A production agent system, built on Microsoft Graph and Claude Agent SDK, running continuously for ten weeks against a real operating problem.
This is a long-form technical case study of an agent architecture I built and run. It is a production system, not a demo. The numbers are real. The code is shipping. The problem domain is my own job search, which gave me a ninety-day forcing function and the fastest possible feedback loop. The patterns behind it are the ones any organization moving infrastructure teams into agent territory is going to keep running into: grounding, skill isolation, deterministic state, writable memory, and operator integration.
Production agent architectureContinuous operation since Feb 6, 2026Claude Agent SDK · Microsoft Graph · Python
Section 1 | Positioning
I built the agent architecture enterprises are about to need.
My twenty years are in Microsoft infrastructure. Tenants, identity, endpoints, Exchange, the plumbing. In February my position at National Business Technologies was eliminated in a reduction in force, and I had ninety days to replace a principal-level role. I treated it as a forcing function. Rather than running a job search on spreadsheets and manual follow-ups, I rebuilt the whole thing as an agent system and became my own Customer Zero.
Today it runs my pipeline end to end. 145 opportunities tracked, six active interview threads, continuous operation since February 6. Scheduled jobs run unattended on cron, regenerating the dashboard, classifying new email, and scraping job boards without a session open. Inside the session, it scans my inbox via Graph, drafts recruiter replies in my voice, tailors resumes, generates interview prep documents grounded in confirmed experience, and refuses to fabricate anything the source material does not support. It is the same pattern enterprises now need for tenant assessment, license optimization, oversharing review, and agent governance.
The reason this is worth a long read is specific. Most Microsoft infrastructure engineers have not yet shipped a production agent. I have. This document is how it is built, why the choices are the ones that transfer to a customer engagement, and where the pattern is directly portable to the work a Microsoft cloud practice is already being asked to do.
Section 2 | By the numbers
The system is live, not a demo.
These numbers come from the running system. Every row is an opportunity I acted on. Every folder holds drafted correspondence, screening notes, and prep artifacts the agent produced or helped produce.
145
Opportunities managed
Feb 6 to Apr 16, one operator
6
Active interview threads
Running concurrent
129
Opportunity folders
JD, resume, prep, correspondence
71
Days of continuous run
Autonomous morning digest and triage
16
Specialist skills
Routed by task signature
15
Python services
Graph API, tracker, digest, health
10
Scheduled and startup jobs
6 Cowork cron, 4 Windows Task Scheduler
17
Context files
Confirmed experience, rules, lessons
Every metric above is queryable from the running system. The tracker is an .xlsx with a regenerated HTML view. The skills live in a plain directory the agent reads at session start. The run counts come from the action log.
Section 3 | Capabilities
What it actually does, in operator terms.
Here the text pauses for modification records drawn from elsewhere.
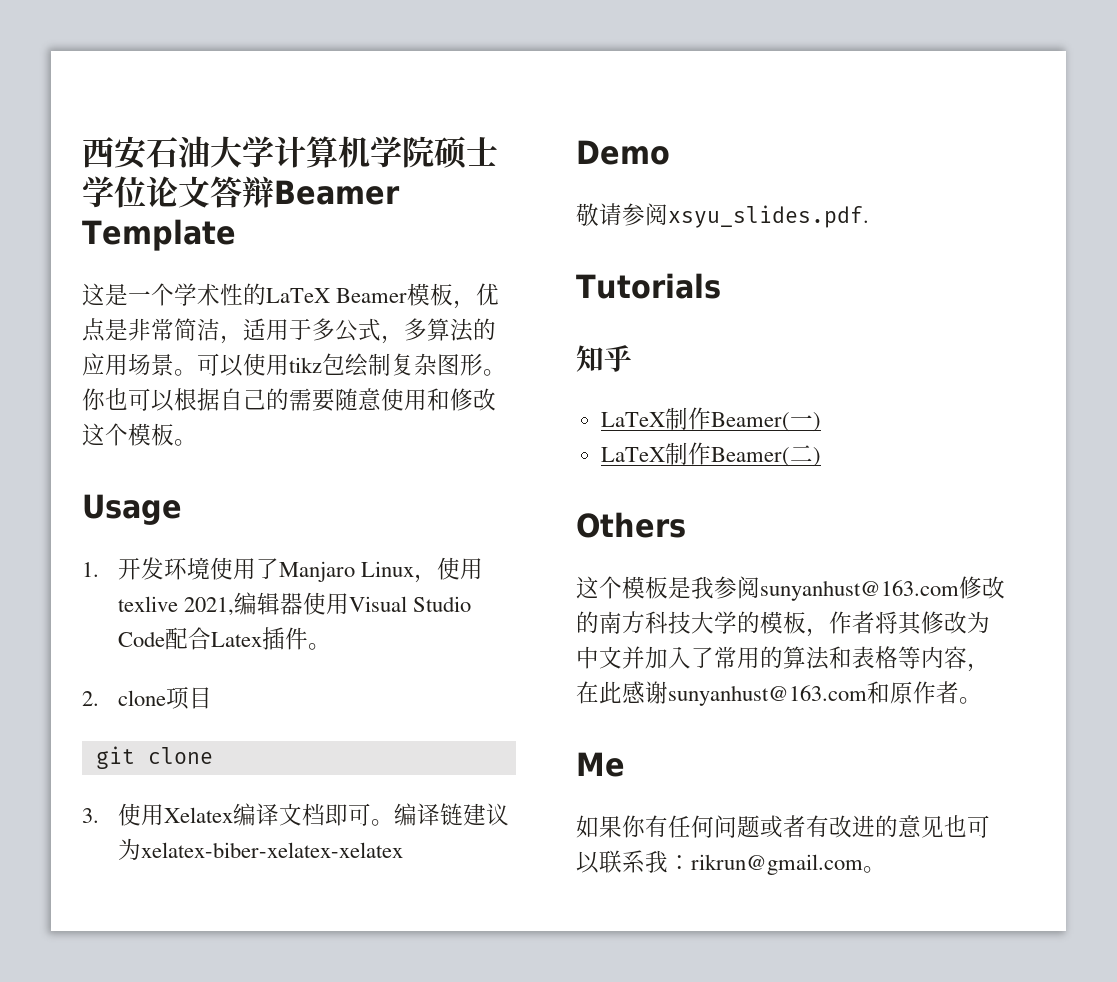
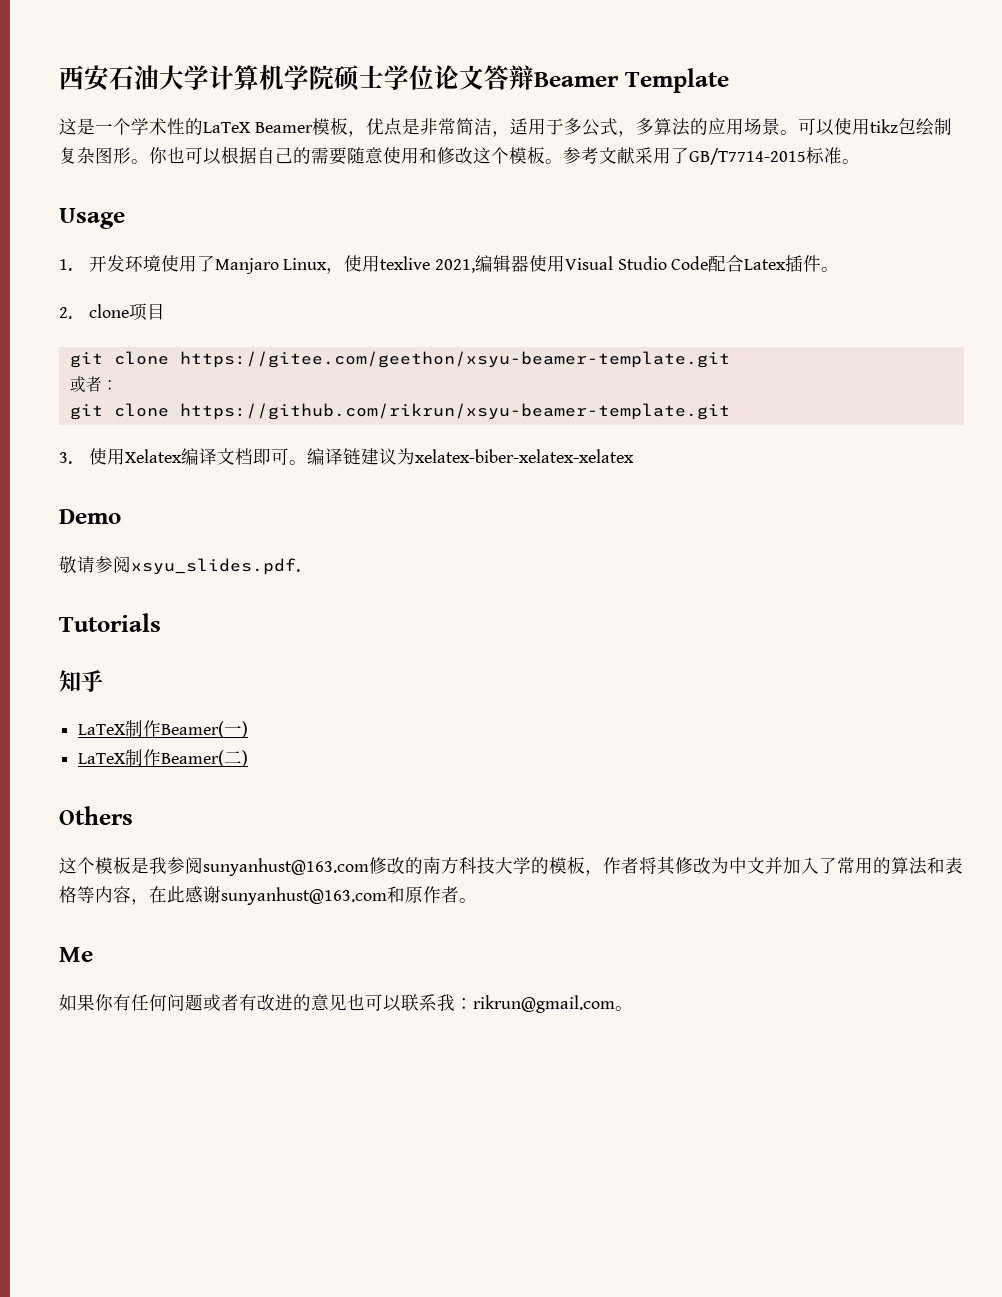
(197, 442) none -> [563,147,860,165] 参考文献采用了GB/T7714-2015标准。
(213, 755) none -> [179,351,730,368] [69,376,118,393] [69,403,730,420] https://gitee.com/geethon/xsyu-beamer-template.git // 或者： // git clone https://github.com/rikrun/xsyu-beamer-template.git

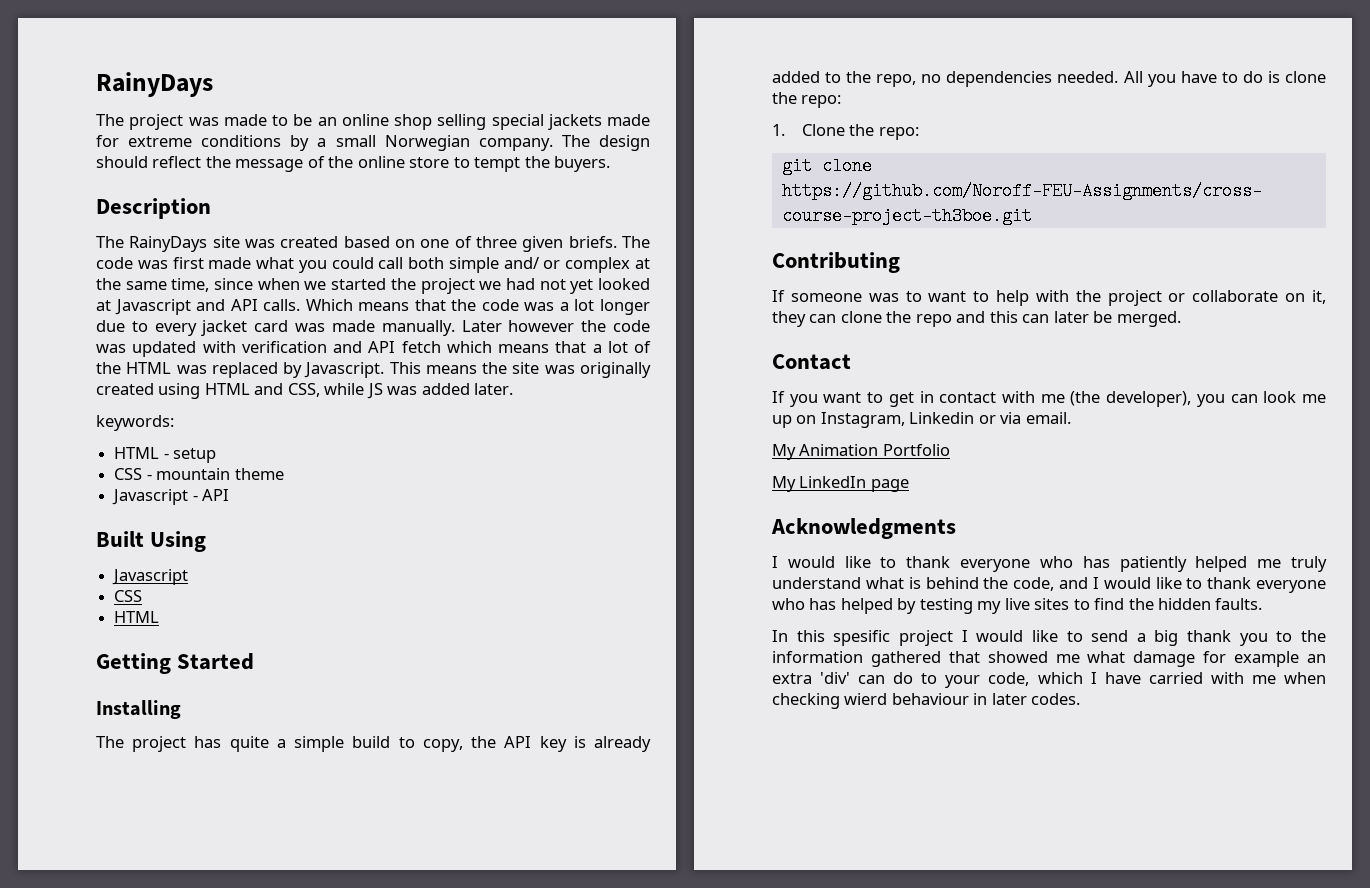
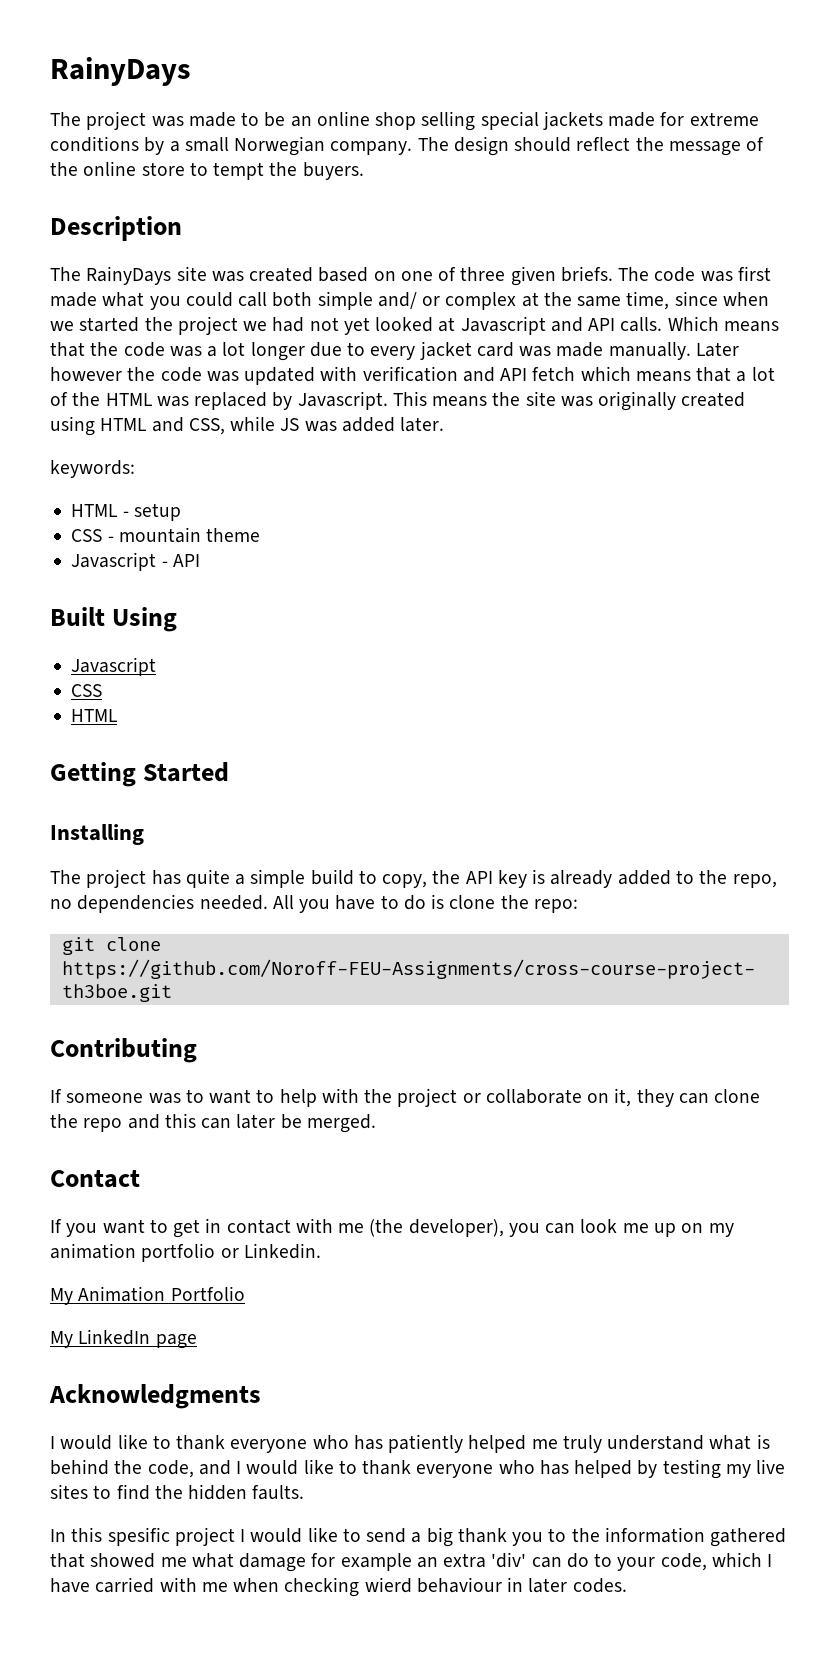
[772,124,919,140] // 1. Clone the repo: -> (578, 906) none
[820,412,1071,428] Instagram, Linkedin or via email. -> [708,1223,734,1237] [50,1243,321,1262] my animation portfolio or Linkedin.

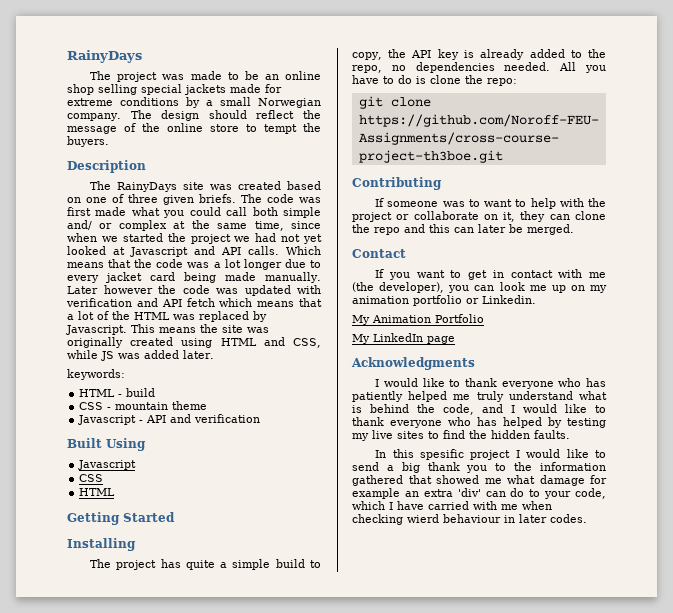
[519,346,552,357] was -> [184,272,217,283] being
[133,503,181,521] setup -> [126,388,156,397] build
(200, 560) none -> [170,414,261,423] and verification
Inbox triage with accountability
Paginates the Outlook inbox via Graph. Finds recruiter replies, application confirmations, interview invites, and DOL mail. Never relies on keyword search because staffing firms use unpredictable senders. Writes every new recruiter contact to a tracker row the same pass.
Draft generation in operator voice
Produces Outlook drafts directly via Graph instead of asking the operator to copy and paste. Embeds the full signature block inline because the Outlook auto-signature is disabled. Handles decline, interest, redirect, and thank-you flows with separate templates.
Grounded interview prep
Builds company and role prep docs keyed to the job description and the operator's confirmed experience. Refuses to claim tools the operator has not used. Spells out every acronym on first use. Includes a meeting-join button pulled from the calendar invite.
Posting screener
Reads full job descriptions before queueing anything. Checks that the core platform is Microsoft. Verifies the posting link is live. Rejects with tracker evidence so the record stays auditable for the DOL.
Resume tailoring with provenance
Variants per role, built from a branded docx template. Strips AI and tool metadata from docProps XML and runs pikepdf on the PDF before delivery. Every change is traceable to the source bullet in the master resume.
Scheduled execution
Six cron tasks run unattended via the Cowork scheduled-tasks MCP: morning digest (06:00), dashboard and briefing (06:00 weekdays), email classification (09:00 weekdays), LinkedIn sweep (07:00 weekdays), Dice and Indeed sweep (07:15 Mon/Thu), session-usage monitor (22:00). Four more run via Windows Task Scheduler: the action and chatbot API servers start at login, rclone backup fires nightly at 23:00, and a toast notifier hangs on a manual trigger. Sessions open onto work already done.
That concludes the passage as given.